7. or, she’ll throw it up. because if you can manipulate your body from the outside in, she’ll think, it must work both ways.

8. some women will never have a “flat tummy.” I never will. I have a soft, thick layer over my abdomen that rolls over when I sit and sort of sloshes to the side when I lay down. I have woken up, checked the flatness of my stomach more mornings than I am happy to count. there have been many days where I let the shape. of. my. stomach. make or break my next 24 hours. 

9. in theatre school I took voice classes. our teacher taught the boys how to speak in their falsetto and they would cry immediately because the last time they did that was when they were a child, which was the last time society ever let them talk like a girl. she taught the girls how to speak low, like a man does, from a place of power. she had to spend extra time with the girls, because she needed to teach us how to unclench our stomachs. because after a lifetime of “sucking it in,” we had no idea what it felt like not to do it. and if we couldn’t let our bellies go, we couldn’t tap into that power. she couldn’t get me to unclench my stomach. I just couldn’t let go. imagine that I never did? imagine I never tapped into my power. my writing comes from that place. just imagine. 

10. I learned flat tummy first, everything else about bodies second. it took me years before I knew anything about my anatomy, my brain, my heartbreak, my pain. it took me years to eat for my body, not for diet culture’s body. before I let a boy see me in a bikini after I ate, before I could let my stomach slosh to the side as a lover held me in bed.
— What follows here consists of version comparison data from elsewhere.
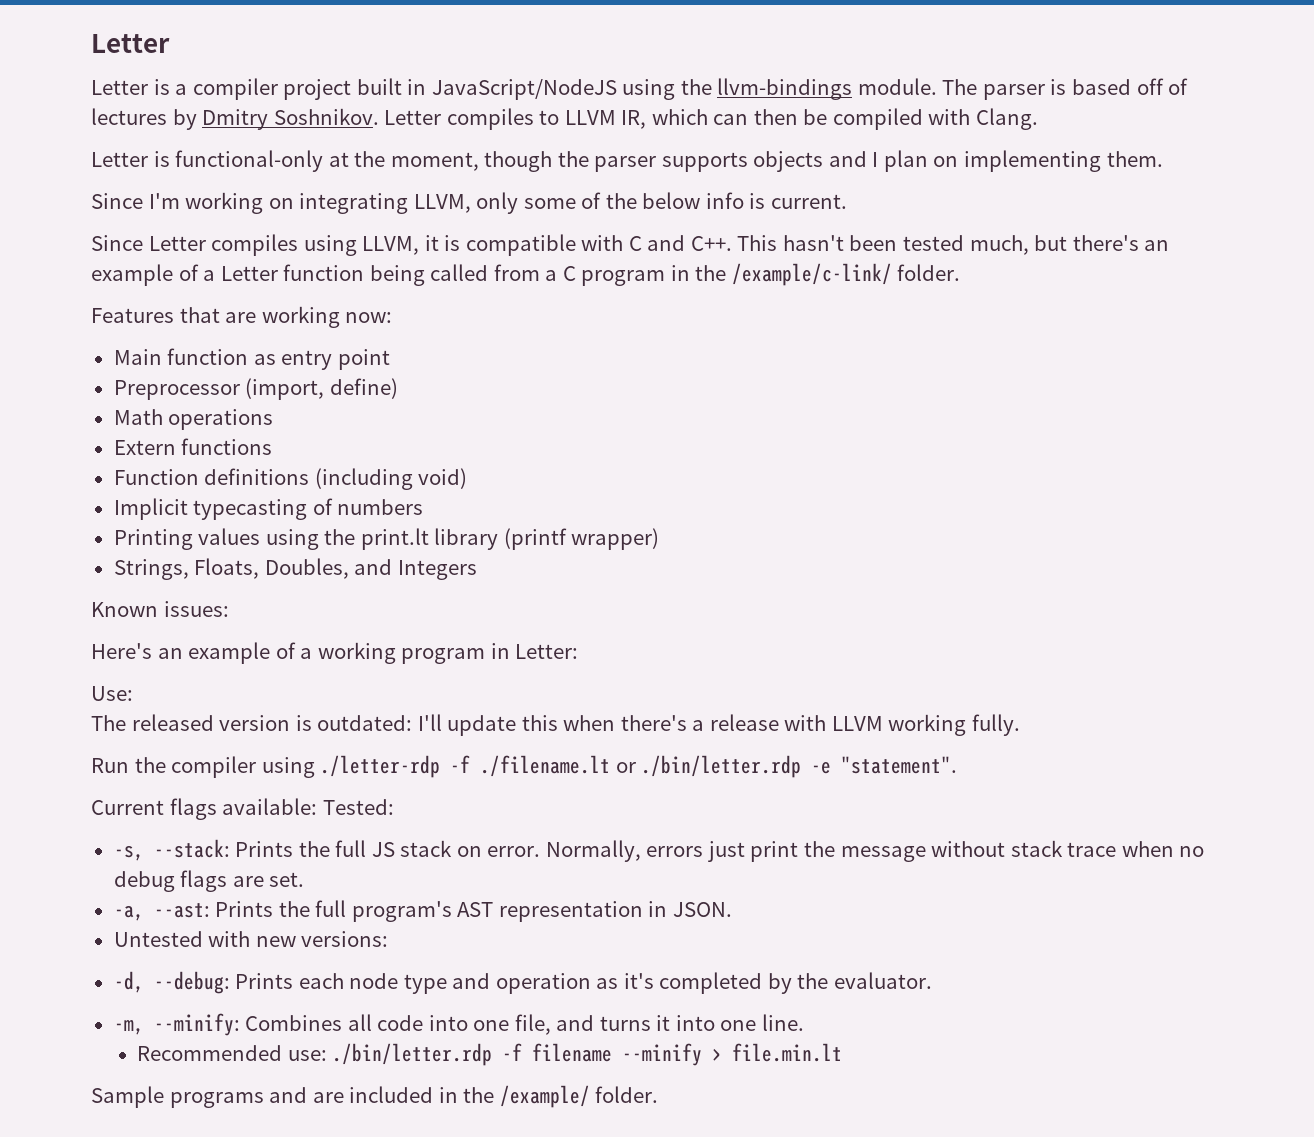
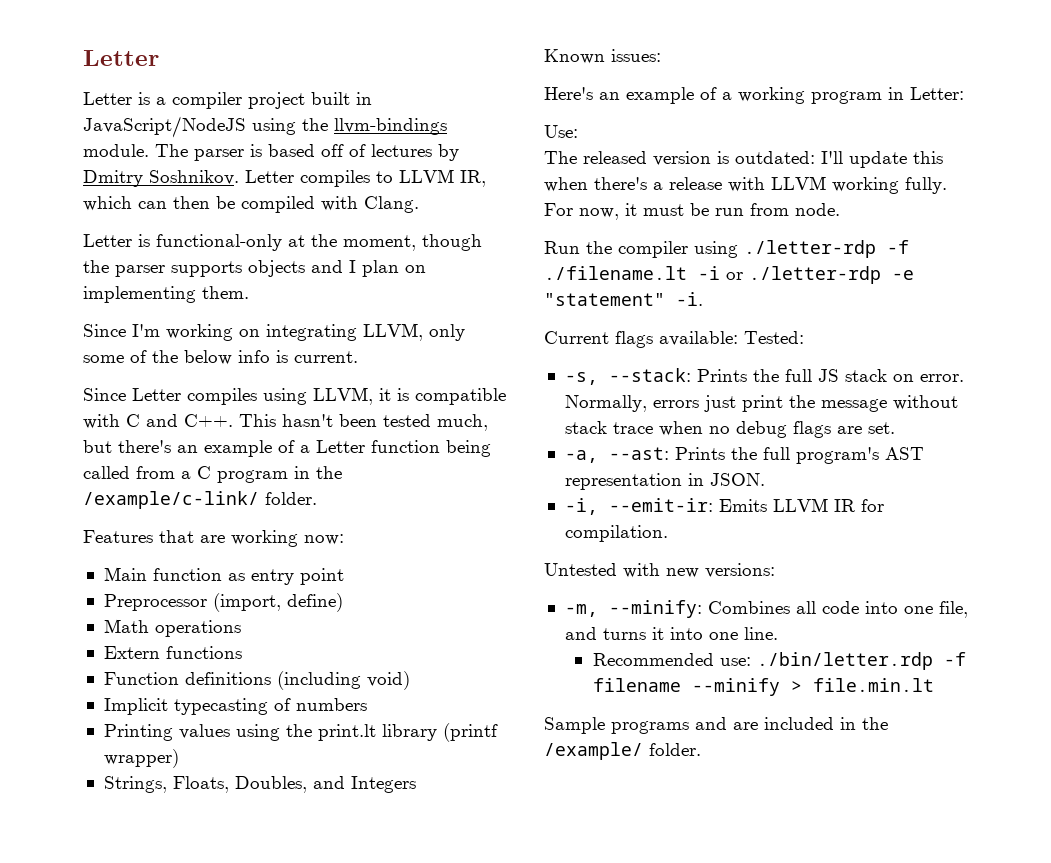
+ For now, it must be run from node.
- Run the compiler using ./letter-rdp -f ./filename.lt or ./bin/letter.rdp -e "statement".
+ Run the compiler using ./letter-rdp -f ./filename.lt -i or ./letter-rdp -e "statement" -i.
+ -i, --emit-ir: Emits LLVM IR for compilation.
  Untested with new versions:
- -d, --debug: Prints each node type and operation as it's completed by the evaluator.

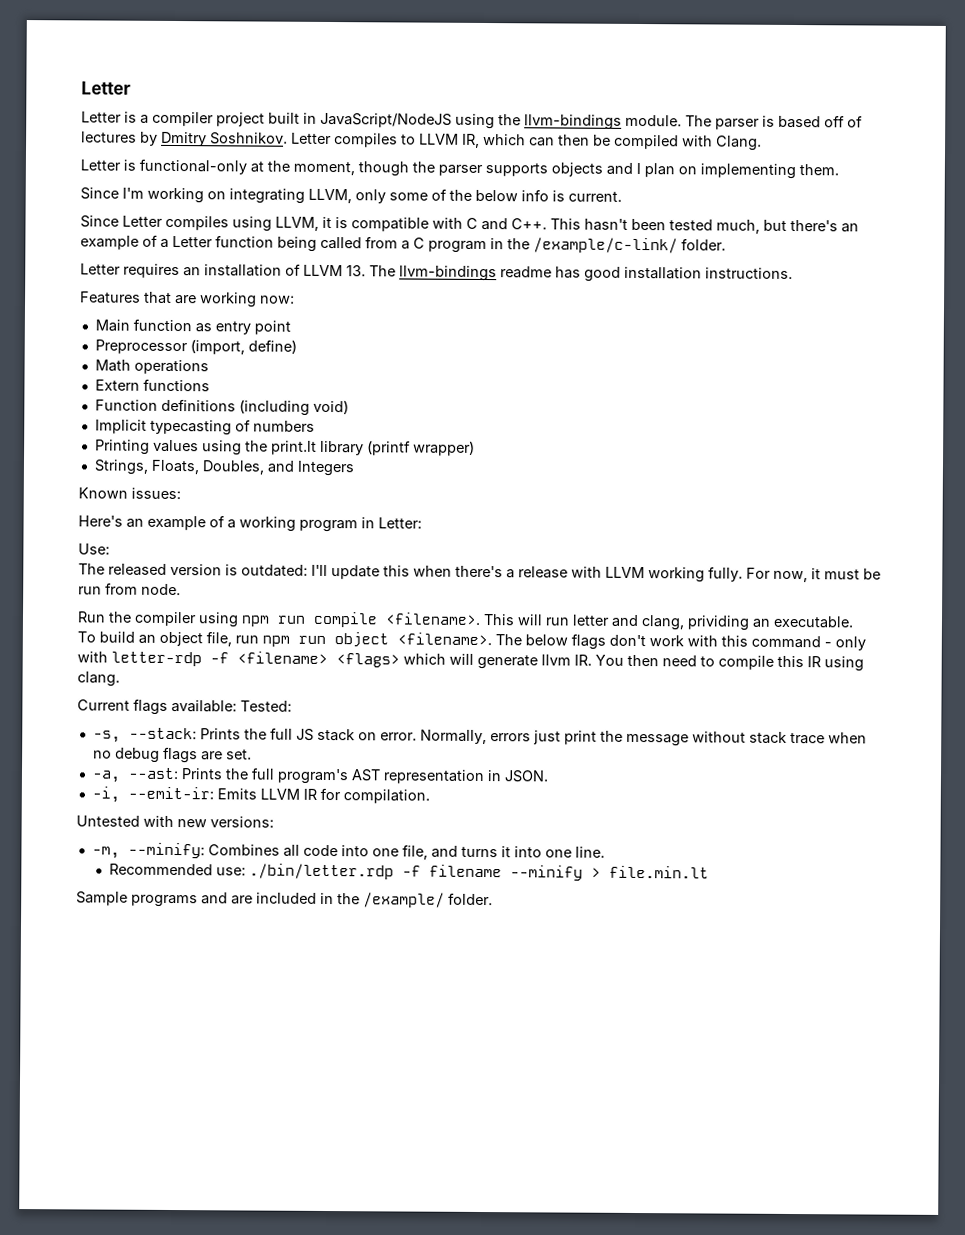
+ Letter requires an installation of LLVM 13. The llvm-bindings readme has good installation instructions.
- Run the compiler using ./letter-rdp -f ./filename.lt -i or ./letter-rdp -e "statement" -i.
+ Run the compiler using npm run compile <filename>. This will run letter and clang, prividing an executable.
+ To build an object file, run npm run object <filename>. The below flags don't work with this command - only with letter-rdp -f <filename> <flags> which will generate llvm IR. You then need to compile this IR using clang.

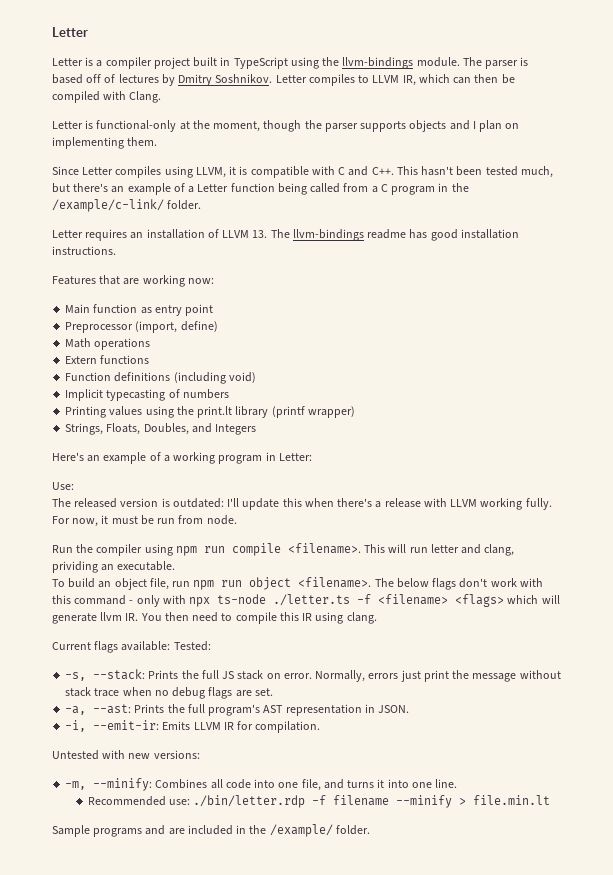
- Letter is a compiler project built in JavaScript/NodeJS using the llvm-bindings module.
+ Letter is a compiler project built in TypeScript using the llvm-bindings module.
- Since I'm working on integrating LLVM, only some of the below info is current.
- Known issues:
- The below flags don't work with this command - only with letter-rdp -f <filename> <flags> which will generate llvm IR. You then need to compile this IR using clang.
+ The below flags don't work with this command - only with npx ts-node ./letter.ts -f <filename> <flags> which will generate llvm IR. You then need to compile this IR using clang.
11. explaining to women that their body is uniquely theirs, that your own god-given anatomy tells you if you will be able to have a six pack or not (most of us cannot), that exercise is about the very basic need to move and not metabolism, that they will fuck up their body forever if they expect that they can trust the back of a one-time-payment medicine bottle, or stupid fucking ridiculous dumb as hell calorie counter app, explaining that to them becomes almost impossible if the highest honor and priority in life we learn before anything else is being skinny, sexy, and having washboard abs. 

12. guess what? there are little boys in times square too. and when they see that ad they will fall victim to a history of misogyny already salivating for them. their baseline expectation for women will not include their smarts, intuition, wisdom, power, humor, worldliness, compassion, or strength. no, they will understand that in order for a woman to have the spotlight, she must have a lollipop in her mouth and a body that will never get to enjoy a real lollipop for as long as she lives. 
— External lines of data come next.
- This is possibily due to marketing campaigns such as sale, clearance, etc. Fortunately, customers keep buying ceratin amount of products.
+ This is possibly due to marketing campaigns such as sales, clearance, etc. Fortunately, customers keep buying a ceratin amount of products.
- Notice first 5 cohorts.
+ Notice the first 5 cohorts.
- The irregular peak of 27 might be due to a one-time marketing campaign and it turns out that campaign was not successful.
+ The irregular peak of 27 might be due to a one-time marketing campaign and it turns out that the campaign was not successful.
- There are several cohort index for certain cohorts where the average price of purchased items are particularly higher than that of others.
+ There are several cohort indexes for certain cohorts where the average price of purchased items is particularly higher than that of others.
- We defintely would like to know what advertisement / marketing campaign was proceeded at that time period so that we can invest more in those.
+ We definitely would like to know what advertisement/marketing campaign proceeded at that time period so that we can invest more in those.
13. imagine we could strip that all away. imagine we could take fleshy, perfect, round little babies and let them grow into bodies already designed for excellence. imagine we taught them to worship the insane privilege of a healthy, functioning body. that every moment of being alive meant using that physical form for joy, and learning, and the wonder of touch and intimacy. that no hug was slandered by the fear of being too big, too much, that self-worth didn’t even exist in the same language as the word skinny. imagine a world where a time-capsule was dug-up in times square and a crowd of gorgeous, soulful, un-shamed people discovered a giant poster and read foreign words: “flat tummy.” imagine if they looked at each other, laughed, and said “what’s that?”